Dans la notion de liberté, il y a une échelle de valeurs. La liberté de penser, personne ne songerait à l’interdire, quant à la liberté d’expression, elle peut susciter des oppositions. Quand est-on vraiment libre, finalement ? Chacun peut à sa manière construire pièce par pièce son existence, se libérer de contraintes pour construire son vrai soi après avoir accouché du vrai soi, dans la douleur. Les personnes qui peuvent se targuer d’avoir une vraie liberté pourraient être celles qui décrochent de l’existant. Il y a aussi l’exemple de ces chercheurs qui, intellectuellement, ont l’intuition de réalités scientifiques inédites. Mais ces hommes de sciences qui parviennent à se libérer de dogmatismes, ne pourraient-ils pas eux-même être aliénés dans leur propre vie privée, à l’exemple de Nietzsche ?
On a parlé de Hobbes et de ce Léviathan chargé de défendre les citoyens et d’exercer une violence légale : le prix de la liberté ne serait-elle pas la sécurité ? Une sécurité qui pourrait être une contrainte, voire une contrainte dans notre propre liberté. L’État a besoin de cela pour assurer la paix. On lâche un peu de sa liberté, dit un participant, pour laisser les pouvoirs publics s’occuper de notre paix. La liberté s’éprouve et s’expérimente, dit une personne du public. L’autre peut nous aider à aborder la liberté, mais c’est à chacun d’entre nous d’éprouver la liberté. Philippe Lançon, un des rescapés de l’attentat de Charlie Hebdo en 2015, a éprouvé jusque dans sa chair cette liberté : "S'il y a une chose que cet attentat m'a rappelée, sinon apprise, c'est bien pourquoi je pratique ce métier dans ces deux journaux - par esprit de liberté et par goût de la manifester, à travers l'information ou la caricature, en bonne compagnie."
Or, le législateur a aussi imaginé des lois pour contraindre les libertés de citoyens, à l’exemple du Patriot Act aux États-Unis (écoutes téléphoniques, traçages des communications, procédures judiciaires spécifiques, etc.). La liberté de penser ce n’est pas la liberté de dire n’importe quoi, dit une personne du public, avec le danger de dérapages des hommes de loi (emprisonnements de militants écologiques par exemple, fake news pratiqués par des autorités publiques).

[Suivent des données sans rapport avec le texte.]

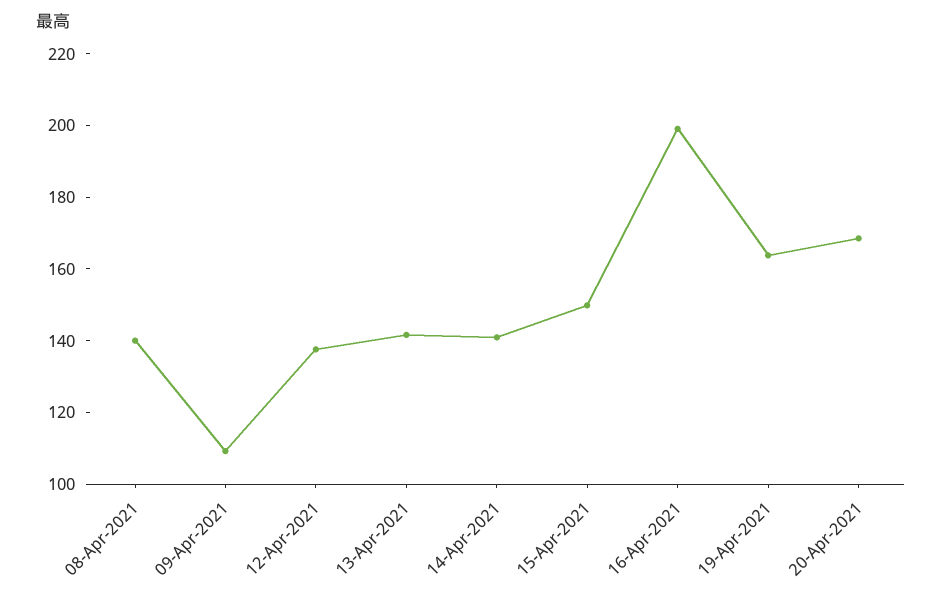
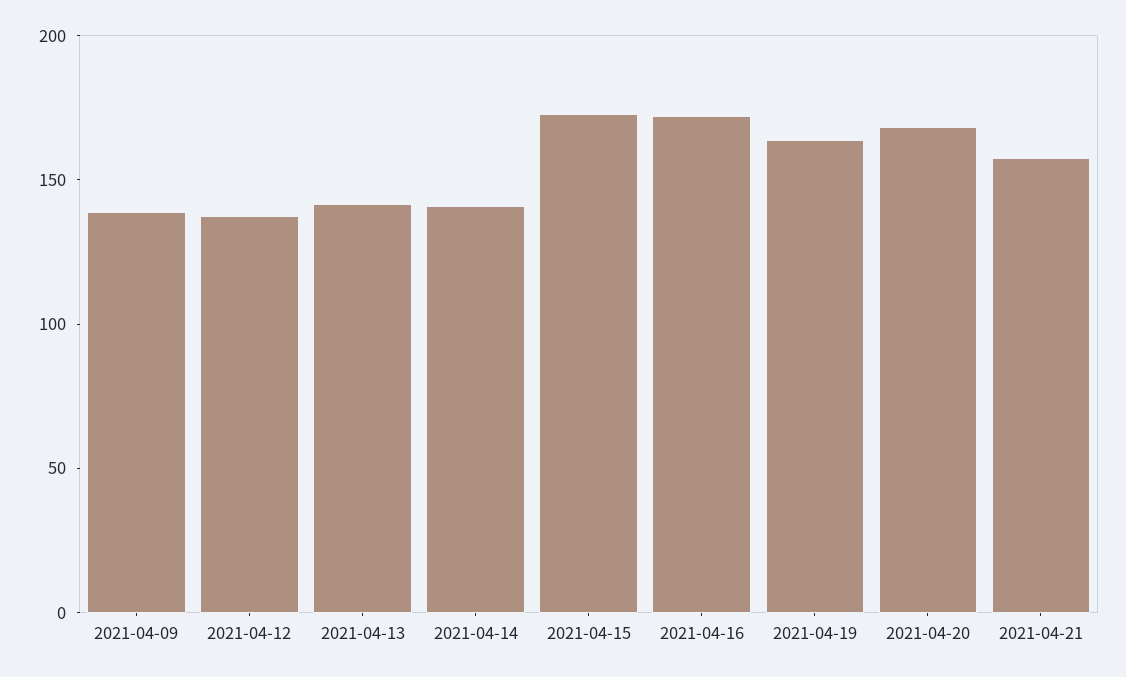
08-Apr-2021: 140 -> none
09-Apr-2021: 110 -> 140
15-Apr-2021: 150 -> 170
16-Apr-2021: 200 -> 170
2021-04-21: none -> 160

Il pourrait y avoir quelque chose de plus important que la liberté : une certaine éthique, une certaine valeur de l’homme. En France, on est plus à l’aise avec l’égalité qu’avec la la liberté, qui fait intrinsèquement partie de notre vie.
Finalement, le prix de la liberté ce pourrait être l’angoisse existentielle, mais aussi la peur de devoir sortir pour dire non : "Est ce que j'exprimerai en disant que l'homme est condamné à être libre. Condamné, parce qu'il ne s'est pas créé lui-même, et par ailleurs cependant libre, parce qu'une fois jeté dans le monde il est responsable de tout ce qu'il fait" disait Sartre. Peut-être que la meilleure manière d’appréhender et de vivre notre liberté, conclut une personne du public, serait de philosopher et notamment d’apprendre aux enfants de maternelle à philosopher.
Le café philo fixe son prochain et dernier rendez-vous, qui sera exceptionnel, aux Tanneries d’Amilly, le samedi 23 juin pour une "Philo sous les Arbres," avec un débat portant sur cette question : "Qu’est-ce que les contes à nous raconter ?", dans le cadre des (f)estivales des Tanneries.
Le 21 septembre, le café philo commencera sa dixième saison avec un sujet qui sera défini au cours de l'été.